Into the heartland
It’s been a year of firsts for Starbucks, that sceptre of American globalisation. This year, the Seattle-based company said it would phase out plastic straws because of the plastic waste crisis. And it launched a vegan iteration of its celebrated Pumpkin Spice Latte. The company will also allow anyone, paying customer or not, to use its restrooms. None of Starbucks’ firsts, however, were as chewed over as the opening of its first Italian outpost.
Italy has one of the most storied coffee cultures in the world, anchored in tradition and ceremony. Mornings are for cappuccino or caffè latte and it’s almost sacrilege to drink either of them after a meal.
Coffee on the move — almost always an espresso — is generally drunk standing up, at a (usually) crowded coffee bar. There’s some quick-witted banter, a little bit of socialising but definitely no lingering.

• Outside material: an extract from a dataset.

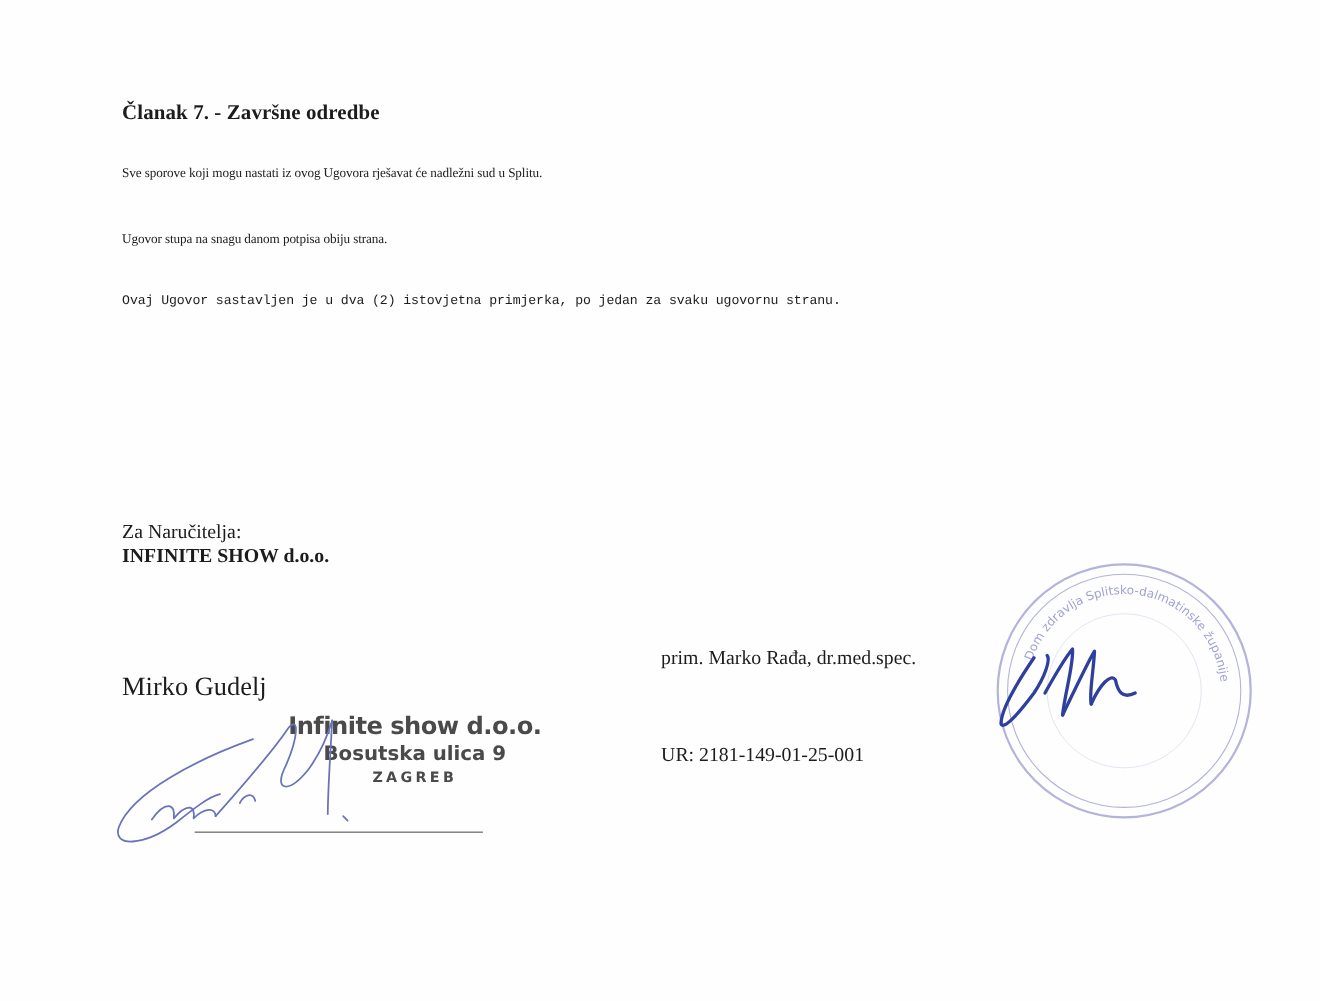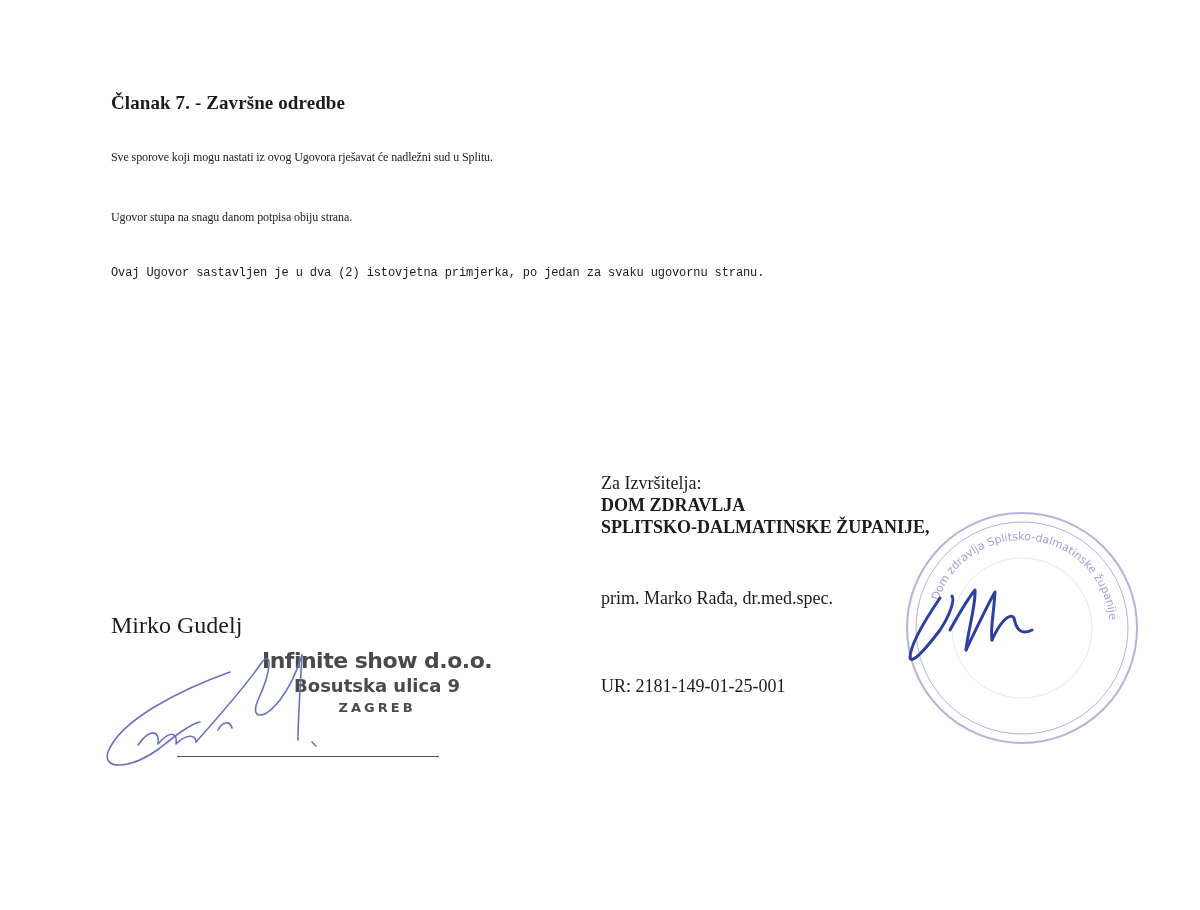"Za Naručitelja:" div.abs { html: none -> <div> <div>Za Naručitelja:</div> <div>INFINITE SHOW d.o.o.</div> </div> }
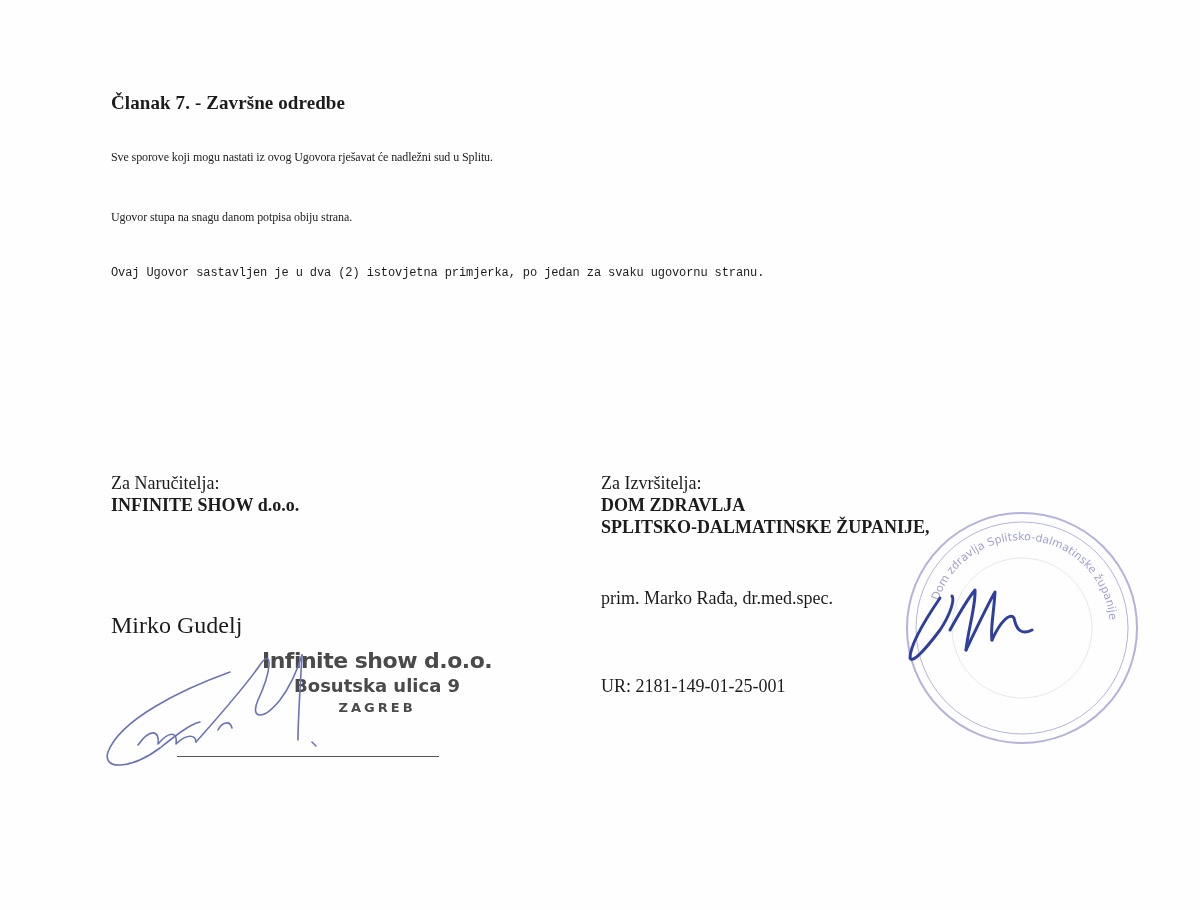"Za Izvršitelja:" div.abs { html: <div> <div>Za Izvršitelja:</div> <div>DOM ZDRAVLJA</div> <div>SPLITSKO-DALMATINSKE ŽUPANIJE,</div> </div> -> none }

Many Italians have derided Starbucks’ launch in their country as a ridiculous and provocative joke, and snobbery is likely to prevail in what is effectively the spiritual home of espresso. But the market might just have room for traditional cafés as well as Starbucks. Remember that a visit to Milan in 1983 was what inspired Howard Schultz (later the company’s CEO and chair) to take Starbucks on a new trajectory. At the time he was the marketing director for Starbucks, which had just four stores in Seattle. They sold only whole-bean coffee for people to make at home. He was in Milan for a trade show and fell in love with the sensory experience of espresso bars as he walked the city’s cobblestoned streets. Italy was first mentioned as a target market in 1998, when he told The New Yorker that to open in the country would be “to climb Mount Everest”.
The Starbucks “Reserve Roastery”, in the historic Poste building in Milan’s Piazza Cordusio, comes about 35 years after Schultz’s trip. Countertops at this more opulent-type store were carved from a 30-ton block of Calacatta Macchia Vecchia marble from a Tuscan quarry. It offers coffee, food and cocktails, and illustrates the Starbucks roasting process.
Starbucks is mostly targeting millennials between 18 and 34 years old. Its research shows that brand recognition is high and younger Italians have tried Starbucks coffee, despite the lack of domestic stores. Already, in its fourth quarter update, the company has said it would bring additional cafés to Milan in late 2018.
The numbers for the quarter to end-september showed shares had jumped 12% to a record high in their biggest one-day gain since, I think, 2009.
The stronger-than-expected growth was largely down to higher pricing, which to some extent is cushioning the effect of weak store traffic.
The chain has been increasing prices at a faster rate than niche coffee shops, doughnut shops and fast-food players. It had 4% same-store sales (the key gauge of retail performance) growth in its home market.
This beat expectations of about 2%3% growth. Globally, Starbucks posted a 3% increase in same-store sales, beating the 2.4% rise analysts had expected.
Importantly, comparable sales in China turned positive and analysts expect continued improvement in that market as the company expands its delivery partnership with Alibaba.
It’s the market to watch for Starbucks — which is opening 600 stores a year there, aiming to have 6,000 by the end of 2022.